▶ [Exercise requirements] Give again, word for word, each line below starting at the one that contains "[41,392,79,401] *restart ->" and ending at the one that contains "[506,674,526,682] an -> [359,753,366,759] a".

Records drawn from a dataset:
- Opening Delimiter -

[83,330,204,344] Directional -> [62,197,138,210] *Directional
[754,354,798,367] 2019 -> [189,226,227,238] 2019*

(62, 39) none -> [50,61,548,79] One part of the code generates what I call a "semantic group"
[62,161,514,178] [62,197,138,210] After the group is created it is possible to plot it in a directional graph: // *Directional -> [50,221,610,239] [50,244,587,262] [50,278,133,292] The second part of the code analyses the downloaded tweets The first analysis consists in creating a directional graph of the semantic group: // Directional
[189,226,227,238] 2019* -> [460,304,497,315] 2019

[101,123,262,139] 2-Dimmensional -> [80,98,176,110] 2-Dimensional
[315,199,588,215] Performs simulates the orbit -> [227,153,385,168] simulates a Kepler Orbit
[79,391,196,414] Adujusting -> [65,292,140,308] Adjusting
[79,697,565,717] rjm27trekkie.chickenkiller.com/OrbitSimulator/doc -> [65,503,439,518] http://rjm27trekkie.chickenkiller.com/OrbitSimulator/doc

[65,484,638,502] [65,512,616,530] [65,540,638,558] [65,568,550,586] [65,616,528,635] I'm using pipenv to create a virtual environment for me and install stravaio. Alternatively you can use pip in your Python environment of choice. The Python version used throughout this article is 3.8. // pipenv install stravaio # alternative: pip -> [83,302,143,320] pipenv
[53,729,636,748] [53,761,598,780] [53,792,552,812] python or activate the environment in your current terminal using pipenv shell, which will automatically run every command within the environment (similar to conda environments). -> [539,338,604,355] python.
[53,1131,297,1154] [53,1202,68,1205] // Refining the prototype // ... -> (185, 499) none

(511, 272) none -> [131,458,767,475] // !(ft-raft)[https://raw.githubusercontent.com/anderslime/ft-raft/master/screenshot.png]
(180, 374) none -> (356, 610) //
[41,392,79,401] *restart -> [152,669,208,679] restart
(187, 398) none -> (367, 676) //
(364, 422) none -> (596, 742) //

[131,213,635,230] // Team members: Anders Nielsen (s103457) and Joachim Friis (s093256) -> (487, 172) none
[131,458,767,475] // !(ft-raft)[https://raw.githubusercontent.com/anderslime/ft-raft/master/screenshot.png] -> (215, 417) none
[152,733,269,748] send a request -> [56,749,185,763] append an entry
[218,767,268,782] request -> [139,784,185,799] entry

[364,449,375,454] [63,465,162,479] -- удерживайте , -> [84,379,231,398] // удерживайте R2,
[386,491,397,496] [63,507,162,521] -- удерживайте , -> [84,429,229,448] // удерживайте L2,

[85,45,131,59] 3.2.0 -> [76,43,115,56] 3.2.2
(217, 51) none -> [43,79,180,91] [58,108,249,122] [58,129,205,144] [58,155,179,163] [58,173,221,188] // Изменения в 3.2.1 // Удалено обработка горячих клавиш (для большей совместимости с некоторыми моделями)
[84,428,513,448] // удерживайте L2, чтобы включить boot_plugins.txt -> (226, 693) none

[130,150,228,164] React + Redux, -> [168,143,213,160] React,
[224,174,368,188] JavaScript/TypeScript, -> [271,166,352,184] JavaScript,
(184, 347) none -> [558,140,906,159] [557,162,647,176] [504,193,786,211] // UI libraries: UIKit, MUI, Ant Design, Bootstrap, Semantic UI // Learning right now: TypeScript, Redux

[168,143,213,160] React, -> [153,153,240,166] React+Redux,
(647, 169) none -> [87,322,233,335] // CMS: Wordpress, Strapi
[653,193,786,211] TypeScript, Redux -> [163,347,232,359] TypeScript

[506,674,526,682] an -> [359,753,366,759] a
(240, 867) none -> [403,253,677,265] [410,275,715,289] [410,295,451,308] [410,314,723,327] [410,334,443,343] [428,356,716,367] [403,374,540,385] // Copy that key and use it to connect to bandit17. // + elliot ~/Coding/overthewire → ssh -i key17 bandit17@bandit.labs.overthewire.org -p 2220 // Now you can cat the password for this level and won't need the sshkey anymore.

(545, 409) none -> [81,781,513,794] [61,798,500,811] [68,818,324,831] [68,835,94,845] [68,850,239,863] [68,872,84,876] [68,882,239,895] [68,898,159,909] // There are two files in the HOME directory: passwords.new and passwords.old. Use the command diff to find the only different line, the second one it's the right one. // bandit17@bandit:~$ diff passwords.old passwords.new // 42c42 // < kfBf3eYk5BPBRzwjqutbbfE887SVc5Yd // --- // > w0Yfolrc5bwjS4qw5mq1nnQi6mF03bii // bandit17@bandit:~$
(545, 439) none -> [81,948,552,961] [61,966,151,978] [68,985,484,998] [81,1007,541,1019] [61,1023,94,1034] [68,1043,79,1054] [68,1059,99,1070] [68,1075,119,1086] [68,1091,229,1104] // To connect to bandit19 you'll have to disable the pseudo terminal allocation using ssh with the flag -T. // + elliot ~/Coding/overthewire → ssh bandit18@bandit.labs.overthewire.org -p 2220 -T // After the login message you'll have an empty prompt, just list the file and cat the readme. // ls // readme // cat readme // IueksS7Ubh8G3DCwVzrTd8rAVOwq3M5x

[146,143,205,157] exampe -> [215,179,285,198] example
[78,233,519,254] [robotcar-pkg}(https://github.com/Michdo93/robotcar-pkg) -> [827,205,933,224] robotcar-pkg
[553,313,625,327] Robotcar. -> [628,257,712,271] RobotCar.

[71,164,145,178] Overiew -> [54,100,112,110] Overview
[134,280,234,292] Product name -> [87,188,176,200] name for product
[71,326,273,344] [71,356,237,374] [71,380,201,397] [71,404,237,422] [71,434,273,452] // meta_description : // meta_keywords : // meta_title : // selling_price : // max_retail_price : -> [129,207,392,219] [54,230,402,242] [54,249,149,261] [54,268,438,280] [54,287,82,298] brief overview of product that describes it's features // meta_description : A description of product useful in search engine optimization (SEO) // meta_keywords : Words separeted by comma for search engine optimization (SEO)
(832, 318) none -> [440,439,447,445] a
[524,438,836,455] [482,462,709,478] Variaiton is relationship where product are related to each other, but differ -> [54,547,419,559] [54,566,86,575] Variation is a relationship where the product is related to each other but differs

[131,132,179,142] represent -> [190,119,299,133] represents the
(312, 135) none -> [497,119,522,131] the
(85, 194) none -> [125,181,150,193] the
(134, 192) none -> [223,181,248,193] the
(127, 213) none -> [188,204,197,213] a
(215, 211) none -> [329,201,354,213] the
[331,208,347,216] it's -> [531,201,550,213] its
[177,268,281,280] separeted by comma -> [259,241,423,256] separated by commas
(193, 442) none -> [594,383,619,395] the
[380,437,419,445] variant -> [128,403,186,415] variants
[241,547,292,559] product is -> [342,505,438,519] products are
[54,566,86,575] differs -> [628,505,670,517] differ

- Closing Delimiter -

▶ [Problem solution]
[41,392,79,401] *restart -> [152,669,208,679] restart
(187, 398) none -> (367, 676) //
(364, 422) none -> (596, 742) //

[131,213,635,230] // Team members: Anders Nielsen (s103457) and Joachim Friis (s093256) -> (487, 172) none
[131,458,767,475] // !(ft-raft)[https://raw.githubusercontent.com/anderslime/ft-raft/master/screenshot.png] -> (215, 417) none
[152,733,269,748] send a request -> [56,749,185,763] append an entry
[218,767,268,782] request -> [139,784,185,799] entry

[364,449,375,454] [63,465,162,479] -- удерживайте , -> [84,379,231,398] // удерживайте R2,
[386,491,397,496] [63,507,162,521] -- удерживайте , -> [84,429,229,448] // удерживайте L2,

[85,45,131,59] 3.2.0 -> [76,43,115,56] 3.2.2
(217, 51) none -> [43,79,180,91] [58,108,249,122] [58,129,205,144] [58,155,179,163] [58,173,221,188] // Изменения в 3.2.1 // Удалено обработка горячих клавиш (для большей совместимости с некоторыми моделями)
[84,428,513,448] // удерживайте L2, чтобы включить boot_plugins.txt -> (226, 693) none

[130,150,228,164] React + Redux, -> [168,143,213,160] React,
[224,174,368,188] JavaScript/TypeScript, -> [271,166,352,184] JavaScript,
(184, 347) none -> [558,140,906,159] [557,162,647,176] [504,193,786,211] // UI libraries: UIKit, MUI, Ant Design, Bootstrap, Semantic UI // Learning right now: TypeScript, Redux

[168,143,213,160] React, -> [153,153,240,166] React+Redux,
(647, 169) none -> [87,322,233,335] // CMS: Wordpress, Strapi
[653,193,786,211] TypeScript, Redux -> [163,347,232,359] TypeScript

[506,674,526,682] an -> [359,753,366,759] a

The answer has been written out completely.